A fuga ou a mentira
Para que sua avó não morresse do
desgosto de ver o seu neto favorito espatifar, uma vez mais, a sua vida, Robert
passou a empregar uma significa parte dos seus esforços a esconder a verdade da
avó. Nada que não tivesse já visto, se bem que em outra escala, em filmes como
o Underground do Kusturica ou o Good Bye Lenin! do Becker. Fingia que
estava tudo bem, que mantinha o emprego digno – quase de sonho – que na verdade
havia perdido já fazia meses. Na sentença que ditou a sua demissão por parte do
empregador figurava a letras gordas o anátema: Inapto para o posto de trabalho.
Na altura ficara devastado; ainda hoje estava devastado, a diferença é que
acabara, como sempre, por se conformar. O emprego em causa significava a sua
ascensão no elevador social e o reconhecimento da sua inteligência,
personalidade e competência, o seu pretenso “estatuto social”. E acabara por o
perder por seu caráter extrínseca e intrinsecamente inepto; por sua
incapacidade técnica e tibieza de personalidade! Não tinha como admitir mais
este falhanço que apenas acabava por atestar que algo estava errado consigo.
Que Robert, o Doutor Robert, era
somente fogo-de-vistas. Que toda a desconfiança em relação às suas faculdades e
talentos se revelava afinal correta, que tinha razão de ser. Robert já não
conseguia viver com a vergonha de não estar à altura de tudo aquilo que -- por
palavras, gestos e títulos -- prometia. Havia um jogo de aparências, um tráfico
de reconhecimento, que era preciso manter, sob pena de opróbrio e ostracização.
Mas quem não podia mesmo magoar era a sua querida avó, que parecia não querer
partir para o outro mundo sem se assegurar que o querido neto ficava bem. Então,
desde o trágico dia em que o patrão anunciou, sem grande pesar ou cerimónia, o
seu despedimento resolveu fingir que nada tinha mudado. Que continuava feliz e
contente no seu nobre emprego, mesmo que absolutamente destruído por dentro, a
ponto das nebulosas e circulares ideias de suicídio terem retornado em toda a
sua implacável frieza, como se persistissem a empurrá-lo para as varandas dos
décimos andares. Sem ter uma razão particular para isso, para continuar no
mundo, resistia, continuava a empurrar a pedra pela ladeira acima. Para não ser
forçado a confessar a sua derrota, das duas, uma: ou mentia ou fugia.
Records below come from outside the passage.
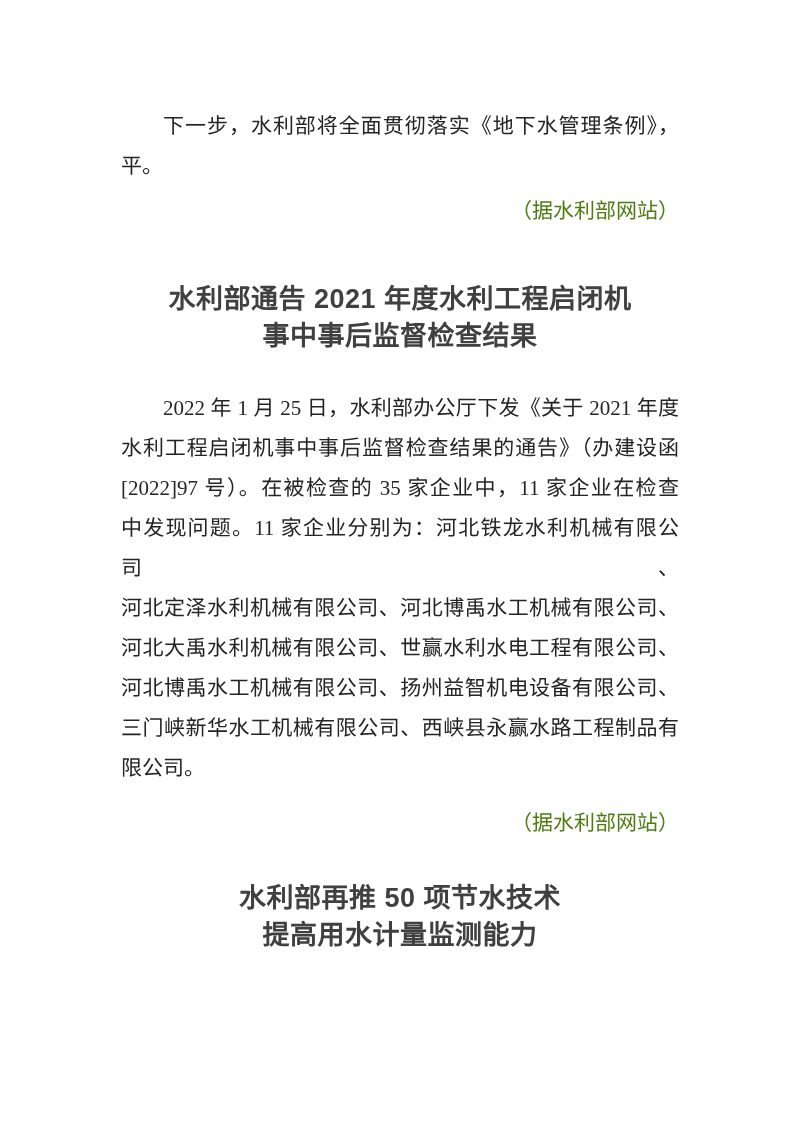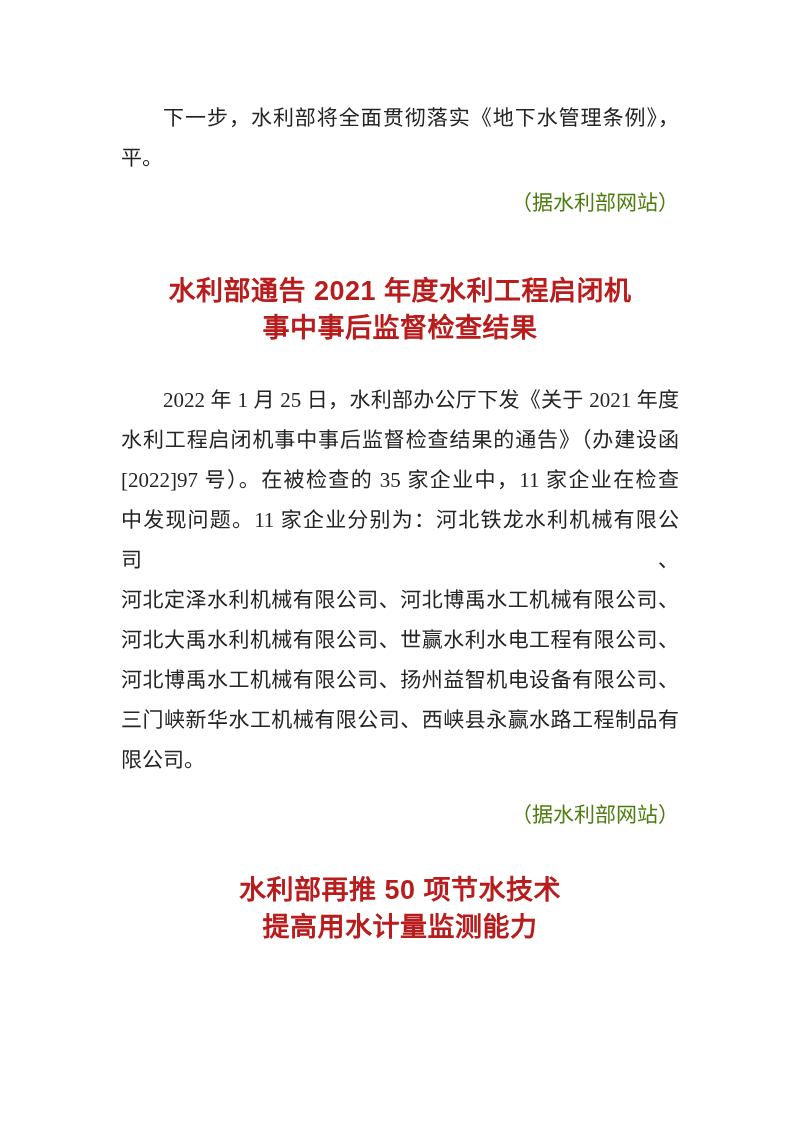--- a/index.html
+++ b/index.html
@@ -1,21 +1,21 @@
 <!DOCTYPE html>
 <html lang="zh-CN"><head>
 <meta charset="utf-8">
 <style>
   * { margin: 0; padding: 0; box-sizing: border-box; }
   html, body { background: #ffffff; }
   .page {
     position: relative;
     width: 800px;
     height: 1009px;
-    margin: 0 auto;
+    margin: 8px auto;
     background: #ffffff;
     overflow: hidden;
     font-family: "Liberation Serif", "DejaVu Serif", serif;
     color: #1f1f1f;
   }
   .content {
     padding: 0 121px;
   }
   
   .bodyline {
@@ -40,21 +40,21 @@
   }
   .attr1 { margin-top: 5px; }
   .attr2 { margin-top: 15px; }
   .article-title {
     margin-top: 50px;
     font-family: "Liberation Sans", "DejaVu Sans", sans-serif;
     font-weight: bold;
     font-size: 27px;
     line-height: 37px;
     text-align: center;
-    color: #b91c1c;
+    color: #404040;
     letter-spacing: 0.5px;
   }
   .article-title.next { margin-top: 37px; }
   .page-number {
     position: absolute;
     left: 121px;
     top: 1045px;
     font-family: "Liberation Sans", "DejaVu Sans", sans-serif;
     font-size: 16px;
     letter-spacing: 2px;

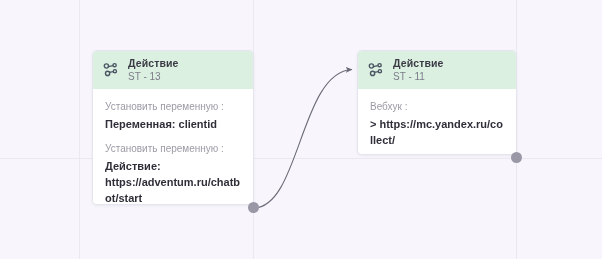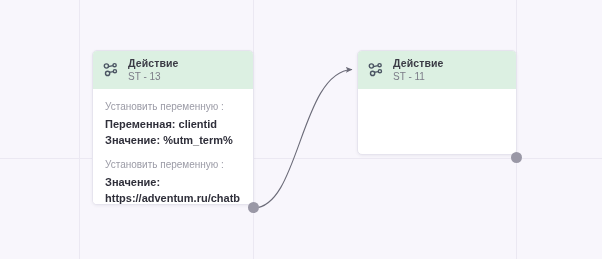--- a/index.html
+++ b/index.html
@@ -143,25 +143,24 @@
       </svg>
       <div class="htext">
         <span class="node-title">Действие</span>
         <span class="node-sub">ST - 13</span>
       </div>
     </div>
     <div class="node-body">
       <div class="group">
         <div class="field-label">Установить переменную :</div>
         <div class="field-value">Переменная: clientid</div>
-        <div class="field-value">Значение: %utm_term%</div>
       </div>
       <div class="group">
         <div class="field-label">Установить переменную :</div>
-        <div class="field-value">Значение:</div>
+        <div class="field-value">Действие:</div>
         <div class="field-value">https://adventum.ru/chatbot/start</div>
       </div>
     </div>
   </div>
 
   <div class="node" style="left:357px; top:50px; width:160px; height:105px;">
     <div class="node-header">
       <svg class="hicon" viewBox="0 0 16 16">
         <circle cx="3.4" cy="4" r="2.1" fill="none" stroke="#4b5563" stroke-width="1.4"></circle>
         <circle cx="11.6" cy="3.2" r="1.6" fill="none" stroke="#4b5563" stroke-width="1.4"></circle>
@@ -169,20 +168,22 @@
         <circle cx="4.6" cy="11.4" r="2.1" fill="none" stroke="#4b5563" stroke-width="1.4"></circle>
         <path d="M5.4,4.6 L9.9,3.6 M5.9,10.4 L10.4,9.6" stroke="#4b5563" stroke-width="1.3" fill="none"></path>
       </svg>
       <div class="htext">
         <span class="node-title">Действие</span>
         <span class="node-sub">ST - 11</span>
       </div>
     </div>
     <div class="node-body">
       <div class="group">
+        <div class="field-label">Вебхук :</div>
+        <div class="field-value">&gt; https://mc.yandex.ru/collect/</div>
       </div>
     </div>
   </div>
 
   <div class="dot" style="left:248px; top:202px;"></div>
   <div class="dot" style="left:511px; top:152px;"></div>
 
 </div>
 
 </body></html>

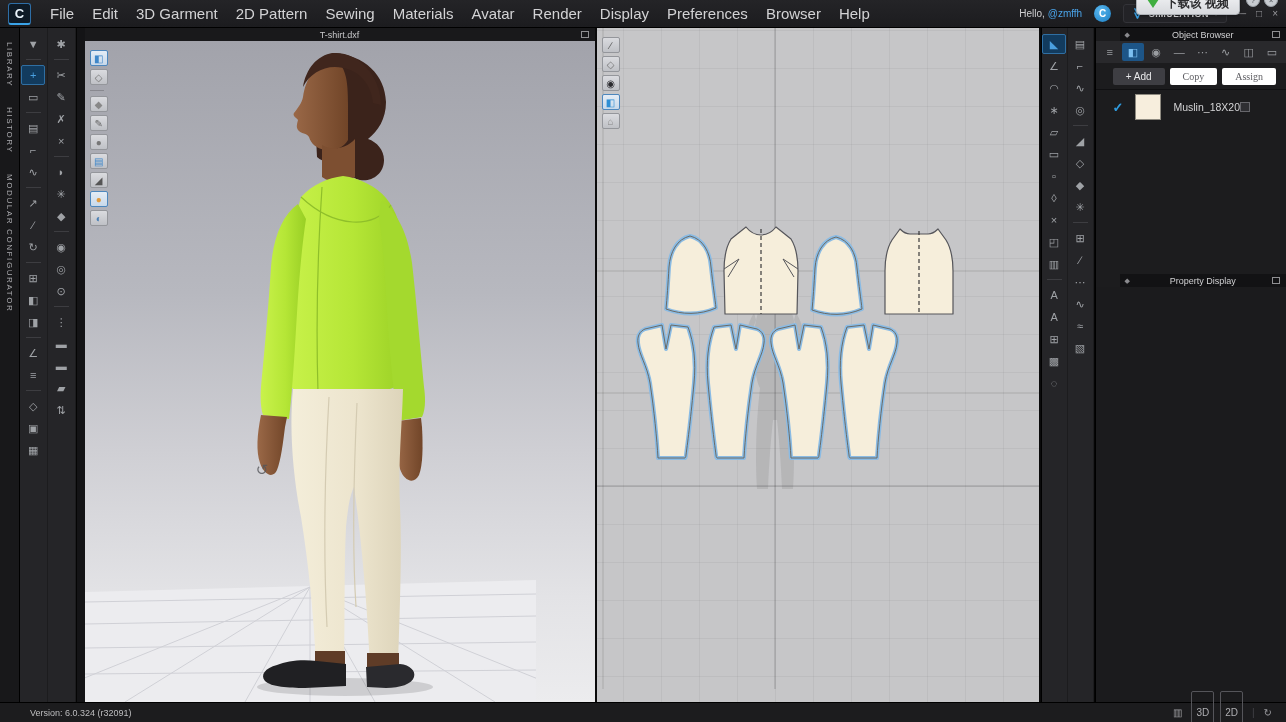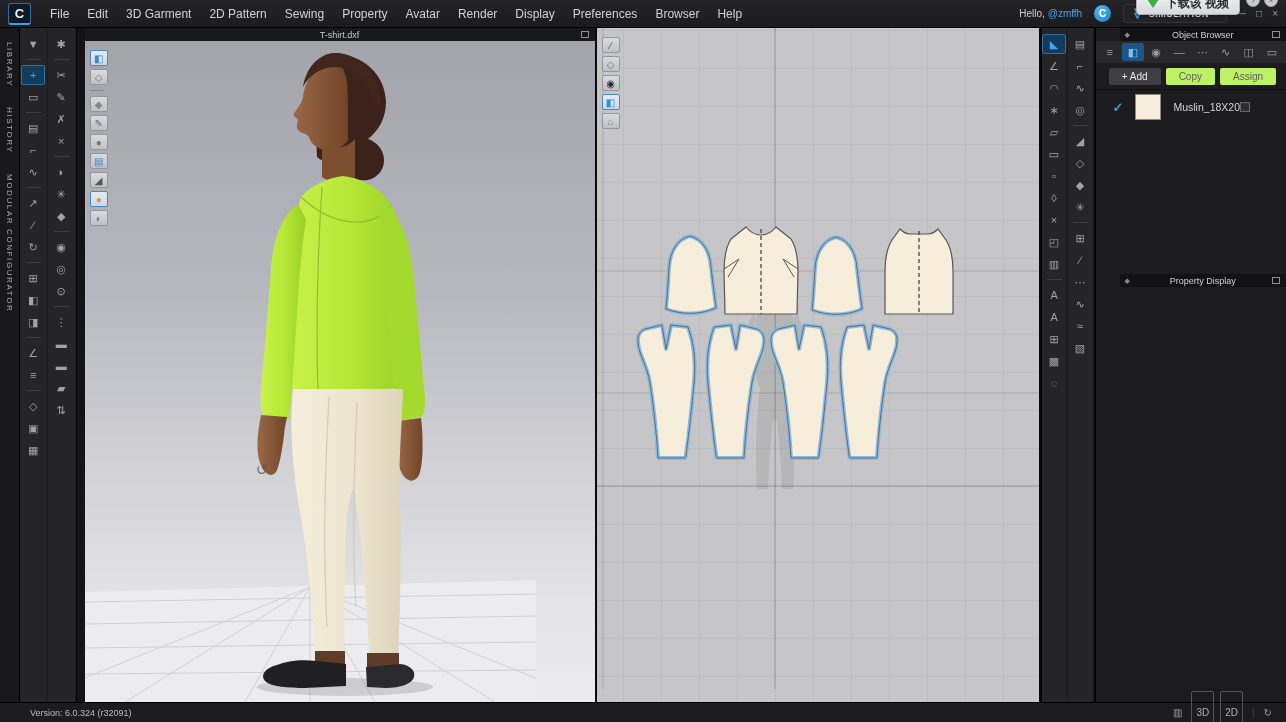--- a/index.html
+++ b/index.html
@@ -6,21 +6,21 @@
   *{box-sizing:border-box;}
   .app{width:1286px;height:722px;position:relative;background:#141416;overflow:hidden;
        font-family:"Liberation Sans",sans-serif;-webkit-font-smoothing:antialiased;}
 
   
   .menubar{height:28px;display:flex;align-items:center;background:linear-gradient(#242427,#1c1c1f);
            border-bottom:1px solid #000;padding:0 8px;position:relative;z-index:5;}
   .logo{width:23px;height:22px;background:#0e1a26;border:1px solid #2e6ea6;border-bottom:2px solid #3aa3e8;
         border-radius:3px;color:#eaf4fc;font-weight:bold;font-size:13px;display:flex;align-items:center;
         justify-content:center;margin-right:10px;}
-  .menu-item{color:#d2d2d4;font-size:12px;padding:3px 9px;border-radius:2px;cursor:default;}
+  .menu-item{color:#d2d2d4;font-size:15px;padding:3px 9px;border-radius:2px;cursor:default;}
   .mb-right{margin-left:auto;display:flex;align-items:center;gap:12px;}
   .hello{font-size:10px;color:#cfcfd1;}
   .hello b{color:#4aa3e8;font-weight:normal;margin-left:3px;}
   .cloud{width:17px;height:17px;border-radius:50%;background:radial-gradient(circle at 35% 30%,#57b6ee,#1d7fc4);
          color:#fff;font-size:10px;font-weight:bold;display:flex;align-items:center;justify-content:center;}
   .simbtn{display:flex;align-items:center;gap:5px;background:#232327;border:1px solid #333338;border-radius:3px;
           padding:2px 8px;}
   .sim-chev{color:#3aa3e8;font-size:11px;display:inline-block;transform:rotate(90deg);font-weight:bold;}
   .sim-label{color:#e8e8ea;font-size:9px;font-weight:bold;letter-spacing:.5px;}
   .sim-caret{color:#8a8a8e;font-size:8px;}
@@ -95,21 +95,21 @@
          align-items:center;justify-content:center;position:relative;margin-left:24px;}
   .phead .dock{position:absolute;left:5px;color:#8a8a8e;font-size:7px;}
   .ob-tabs{height:22px;flex:0 0 22px;display:flex;align-items:center;background:#29292c;padding:0 3px;gap:1px;}
   .ob-tab{flex:1;height:18px;display:flex;align-items:center;justify-content:center;color:#9a9da1;
           font-size:11px;border-radius:2px;}
   .ob-tab.active{background:#1d5587;color:#7cc0f2;}
   .ob-actions{height:27px;flex:0 0 27px;display:flex;align-items:center;justify-content:flex-end;gap:5px;
               padding:0 10px;border-bottom:1px solid #101012;}
   .btn{font-size:10px;padding:3px 13px;border-radius:2px;}
   .btn-add{background:#3e3e43;color:#e8e8ea;}
-  .btn-dim{background:#bef264;color:#5d5d62;}
+  .btn-dim{background:#ffffff;color:#5d5d62;font-family:Liberation Serif, serif;}
   .ob-item{height:34px;flex:0 0 34px;display:flex;align-items:center;padding-left:17px;}
   .check{color:#2f9bde;font-size:13px;font-weight:bold;}
   .swatch{width:26px;height:26px;background:#f7eedd;border:1px solid #8e8a80;margin-left:12px;}
   .ob-name{margin-left:12px;color:#d4d4d6;font-size:10.5px;text-align:right;}
   .save-chip{margin-left:auto;margin-right:36px;width:10px;height:10px;border:1px solid #66666b;background:#2e2e32;}
   .ob-space{flex:0 0 150px;}
   .pe-body{flex:1;background:#1b1b1d;}
 
   
   .statusbar{position:absolute;left:0;right:0;bottom:0;height:20px;background:#1c1c1e;border-top:1px solid #000;
@@ -126,21 +126,21 @@
 
   <div class="menubar">
     <div class="logo">C</div>
     <div style="display:flex">
 
     <span class="menu-item">File</span>
         <span class="menu-item">Edit</span>
         <span class="menu-item">3D Garment</span>
         <span class="menu-item">2D Pattern</span>
         <span class="menu-item">Sewing</span>
-        <span class="menu-item">Property</span>
+        <span class="menu-item">Materials</span>
         <span class="menu-item">Avatar</span>
         <span class="menu-item">Render</span>
         <span class="menu-item">Display</span>
         <span class="menu-item">Preferences</span>
         <span class="menu-item">Browser</span>
         <span class="menu-item">Help</span>
       </div>
     <div class="mb-right">
       <span class="hello"><span>Hello,</span><b>@zmffh</b></span>
       <span class="cloud">C</span>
E foi o
que fez. Mentiu a quem não podia fugir e fugiu a quem podia não mentir. No seu
entendimento, dada a humilhação que a sua situação comportava, principalmente a
perspetiva de vergonha sem remissão, não tinha outra alternativa senão agir de
uma maneira ou outra. Para lá desta bifurcação só a deserção absoluta ou a
morte; e, no fundo, esta deserção era já a confissão da incontornável
necessidade de morrer, ao menos diante do juízo de todos esses outros e do seu espalhafatoso
tribunal de marionetes e fantoches. E, no entanto, como a vida era
inexoravelmente breve e os seus dramatismos vãos!